Problem description:
The lines needed are those below that contain the word "normal"; copy each one.

----- Extracted material

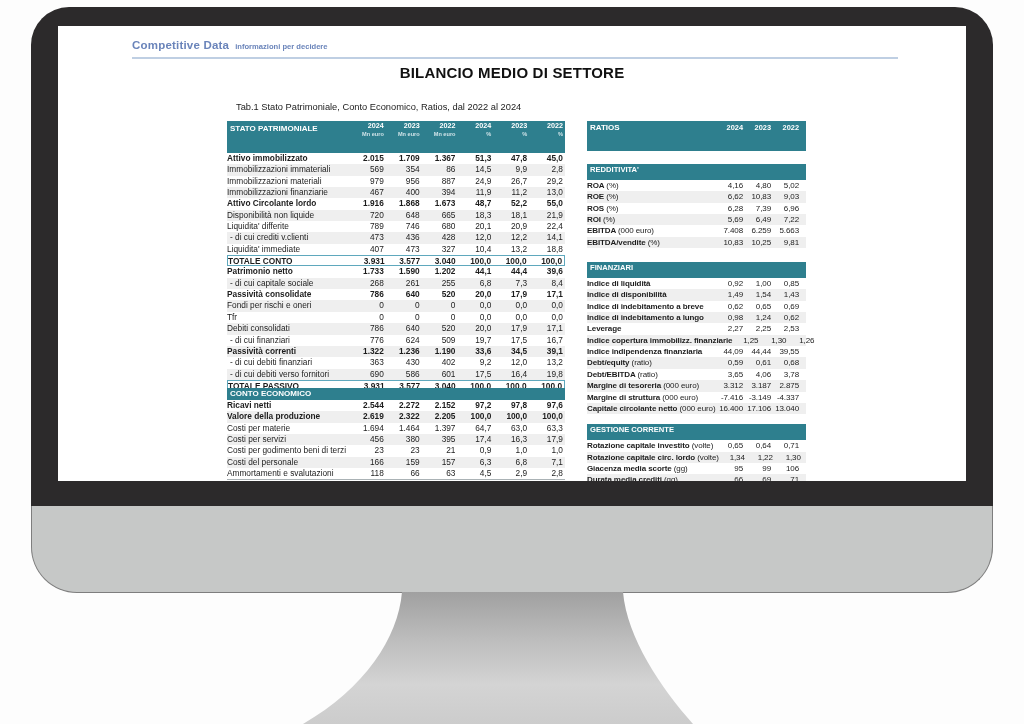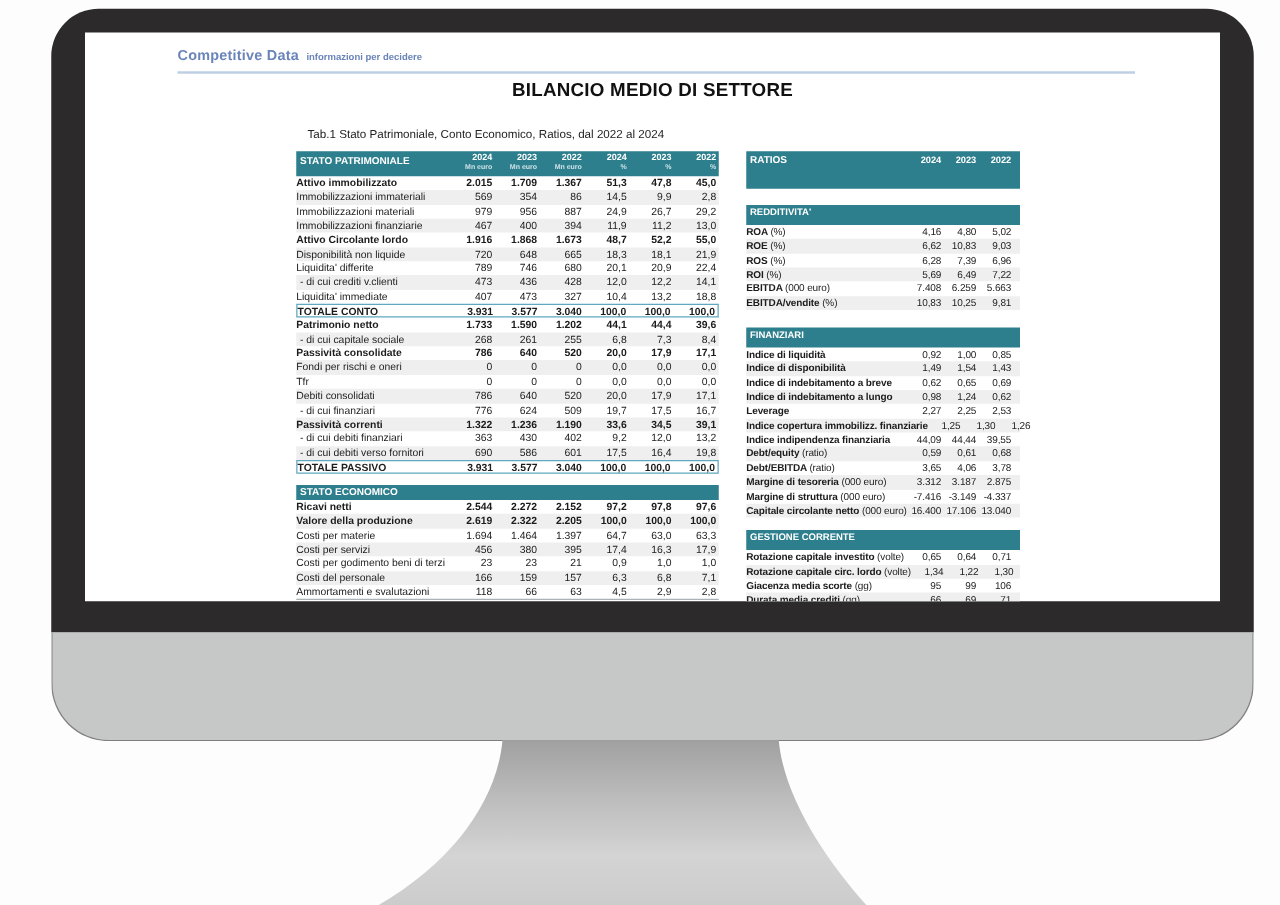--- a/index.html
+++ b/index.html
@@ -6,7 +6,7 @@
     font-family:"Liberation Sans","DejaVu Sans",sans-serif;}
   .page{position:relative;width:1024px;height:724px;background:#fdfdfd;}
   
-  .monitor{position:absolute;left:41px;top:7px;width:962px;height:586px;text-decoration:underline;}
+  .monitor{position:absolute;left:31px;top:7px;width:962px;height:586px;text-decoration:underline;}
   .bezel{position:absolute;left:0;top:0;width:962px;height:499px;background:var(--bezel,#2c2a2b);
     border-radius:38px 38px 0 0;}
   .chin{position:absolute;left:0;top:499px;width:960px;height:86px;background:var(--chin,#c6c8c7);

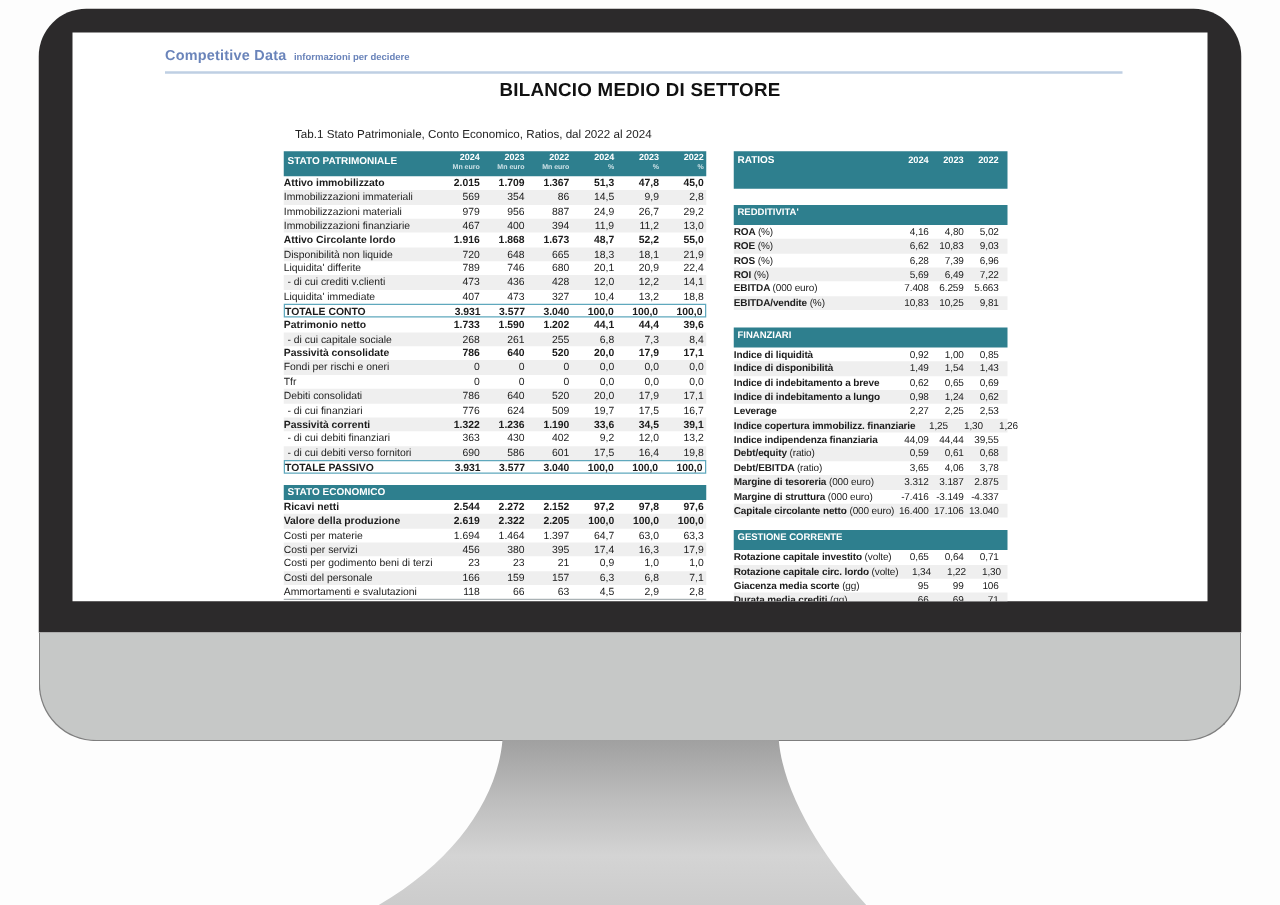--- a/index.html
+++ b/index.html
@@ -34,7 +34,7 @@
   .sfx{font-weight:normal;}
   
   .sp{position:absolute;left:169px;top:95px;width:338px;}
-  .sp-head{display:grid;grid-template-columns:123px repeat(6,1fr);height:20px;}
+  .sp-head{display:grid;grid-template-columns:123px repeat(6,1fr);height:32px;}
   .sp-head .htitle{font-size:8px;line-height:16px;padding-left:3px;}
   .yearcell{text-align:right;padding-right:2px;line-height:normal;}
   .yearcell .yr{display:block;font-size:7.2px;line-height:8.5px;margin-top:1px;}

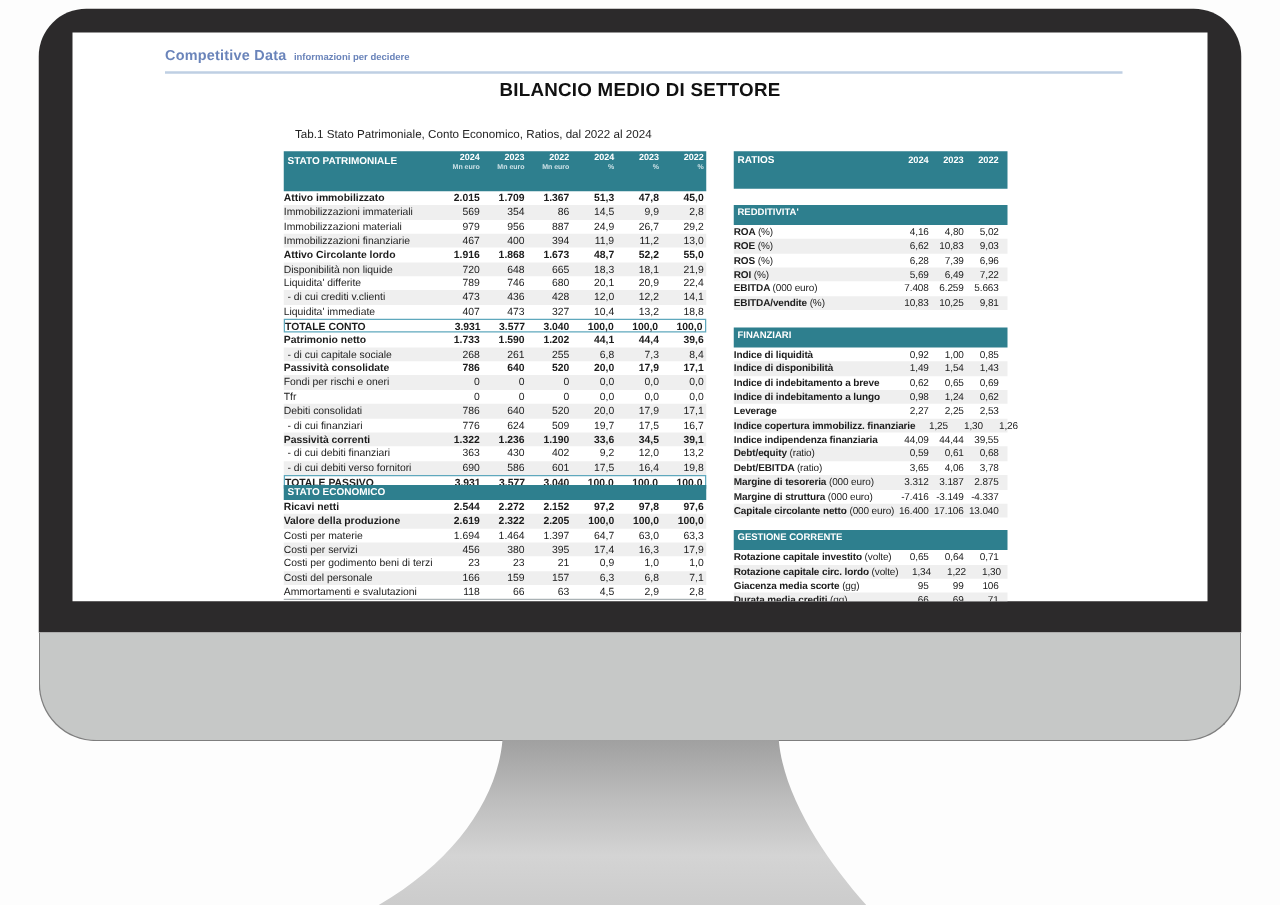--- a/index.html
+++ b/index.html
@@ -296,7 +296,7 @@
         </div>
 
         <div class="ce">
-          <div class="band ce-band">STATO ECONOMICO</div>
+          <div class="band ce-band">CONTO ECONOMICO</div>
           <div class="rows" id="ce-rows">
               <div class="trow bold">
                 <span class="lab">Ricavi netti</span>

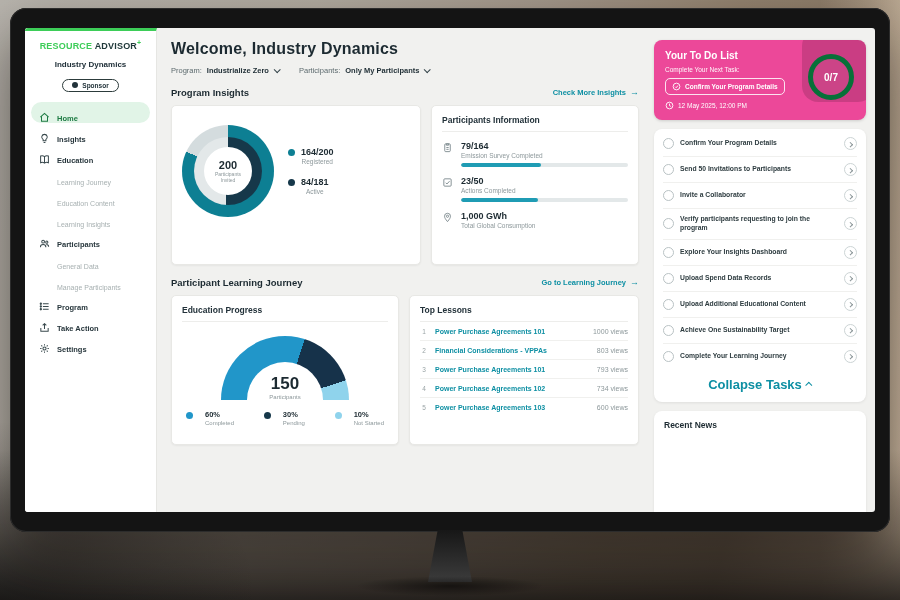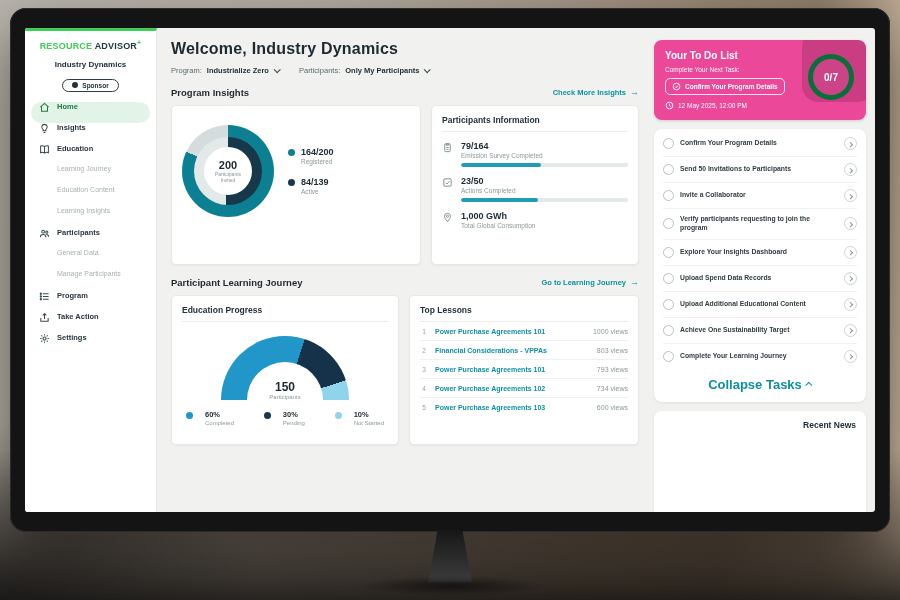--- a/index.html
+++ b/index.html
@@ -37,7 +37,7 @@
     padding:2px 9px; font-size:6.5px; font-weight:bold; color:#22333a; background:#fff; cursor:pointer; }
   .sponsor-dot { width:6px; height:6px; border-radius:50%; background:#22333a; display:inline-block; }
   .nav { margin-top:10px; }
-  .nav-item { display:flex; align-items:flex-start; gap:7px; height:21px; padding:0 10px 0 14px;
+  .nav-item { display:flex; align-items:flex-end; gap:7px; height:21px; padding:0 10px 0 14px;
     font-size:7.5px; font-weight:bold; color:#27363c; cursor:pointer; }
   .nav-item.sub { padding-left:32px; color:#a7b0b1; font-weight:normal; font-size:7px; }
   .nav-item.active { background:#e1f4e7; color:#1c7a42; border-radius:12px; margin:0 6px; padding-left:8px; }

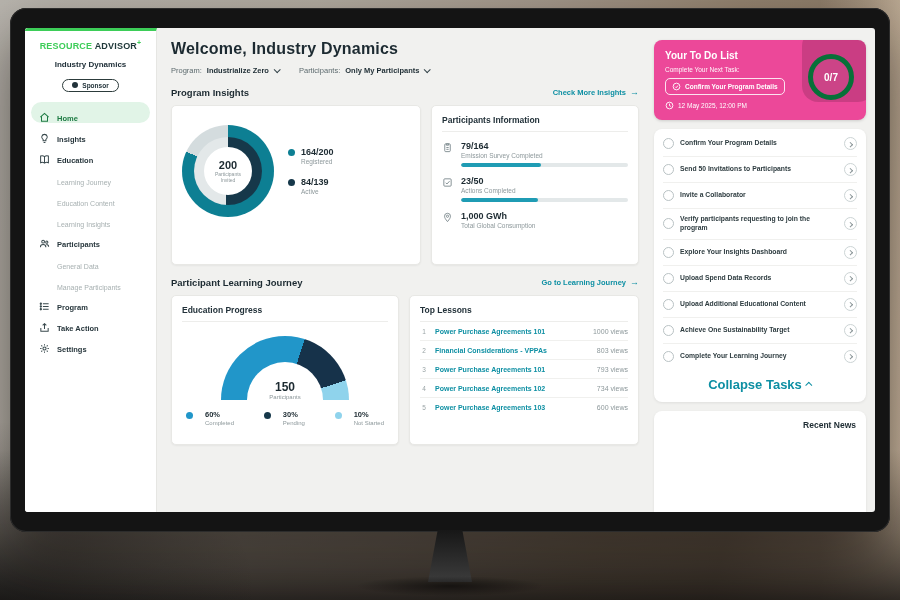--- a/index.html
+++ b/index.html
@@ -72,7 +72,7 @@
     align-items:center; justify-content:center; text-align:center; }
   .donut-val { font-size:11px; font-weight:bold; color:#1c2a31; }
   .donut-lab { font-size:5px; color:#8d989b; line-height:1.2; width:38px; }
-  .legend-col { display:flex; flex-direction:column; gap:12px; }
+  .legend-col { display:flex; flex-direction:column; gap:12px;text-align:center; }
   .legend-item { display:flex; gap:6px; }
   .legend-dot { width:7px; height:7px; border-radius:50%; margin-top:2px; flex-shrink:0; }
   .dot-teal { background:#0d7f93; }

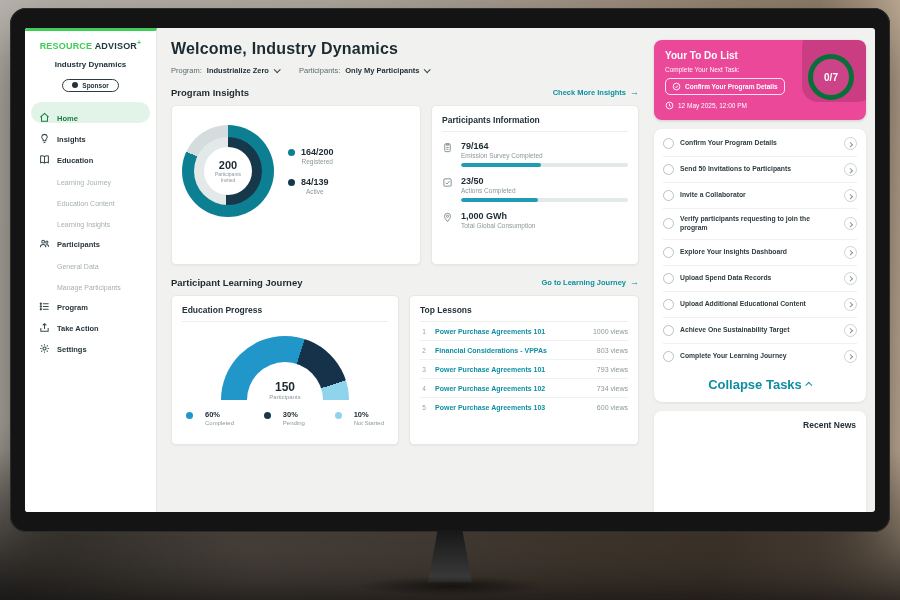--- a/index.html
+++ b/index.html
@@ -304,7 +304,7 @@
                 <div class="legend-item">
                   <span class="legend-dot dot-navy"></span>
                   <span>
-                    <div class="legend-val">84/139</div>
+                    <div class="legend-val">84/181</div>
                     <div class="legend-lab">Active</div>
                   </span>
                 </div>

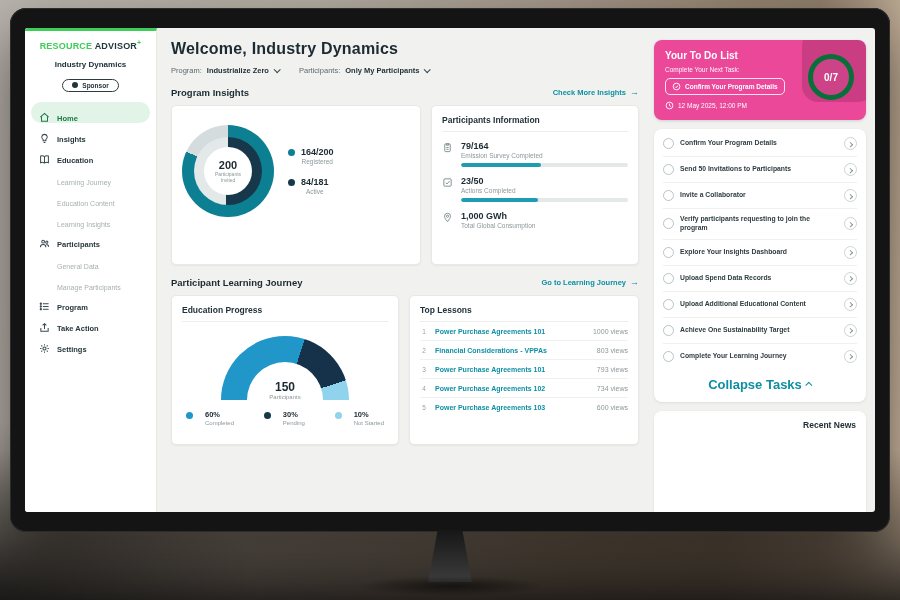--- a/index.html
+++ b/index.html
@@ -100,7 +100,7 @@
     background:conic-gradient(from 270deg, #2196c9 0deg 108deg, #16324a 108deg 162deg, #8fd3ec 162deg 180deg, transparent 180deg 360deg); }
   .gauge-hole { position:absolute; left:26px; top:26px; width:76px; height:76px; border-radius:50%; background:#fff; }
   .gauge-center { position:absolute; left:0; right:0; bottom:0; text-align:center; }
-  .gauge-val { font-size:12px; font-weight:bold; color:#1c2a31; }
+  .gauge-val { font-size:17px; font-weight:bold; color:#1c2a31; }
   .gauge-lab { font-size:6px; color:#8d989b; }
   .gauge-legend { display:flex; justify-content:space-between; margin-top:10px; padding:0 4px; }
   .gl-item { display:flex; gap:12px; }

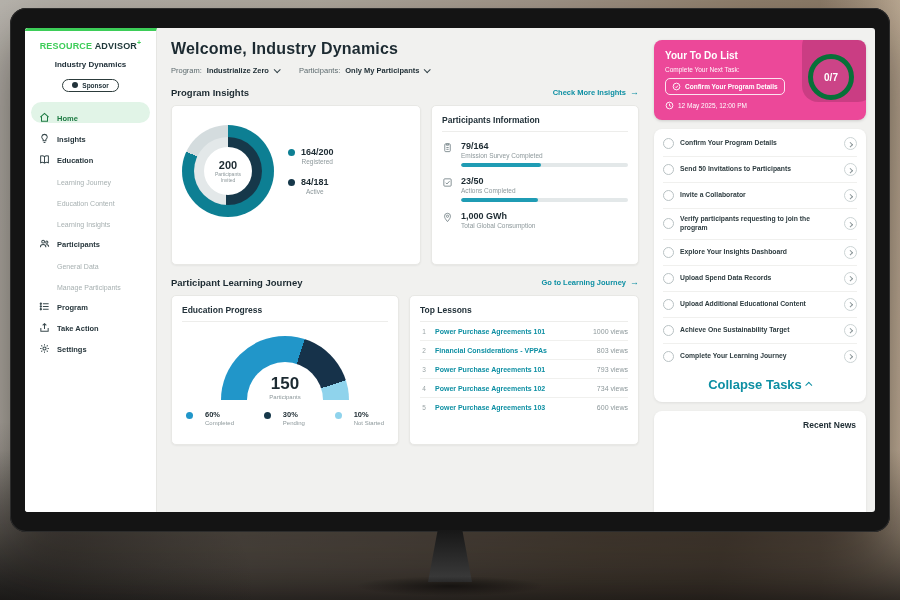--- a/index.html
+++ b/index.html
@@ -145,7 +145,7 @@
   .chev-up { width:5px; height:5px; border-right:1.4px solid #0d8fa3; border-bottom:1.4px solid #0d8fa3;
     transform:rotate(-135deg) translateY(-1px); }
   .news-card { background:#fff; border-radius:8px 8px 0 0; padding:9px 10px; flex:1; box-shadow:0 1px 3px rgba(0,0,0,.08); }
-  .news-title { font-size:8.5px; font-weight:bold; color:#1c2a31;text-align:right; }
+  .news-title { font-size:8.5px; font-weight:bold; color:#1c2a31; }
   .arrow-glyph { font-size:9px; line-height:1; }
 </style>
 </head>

----------

Task response:
   .sfx{font-weight:normal;}
   .yearcell{text-align:right;padding-right:2px;line-height:normal;}
   .nav-item.sub { padding-left:32px; color:#a7b0b1; font-weight:normal; font-size:7px; }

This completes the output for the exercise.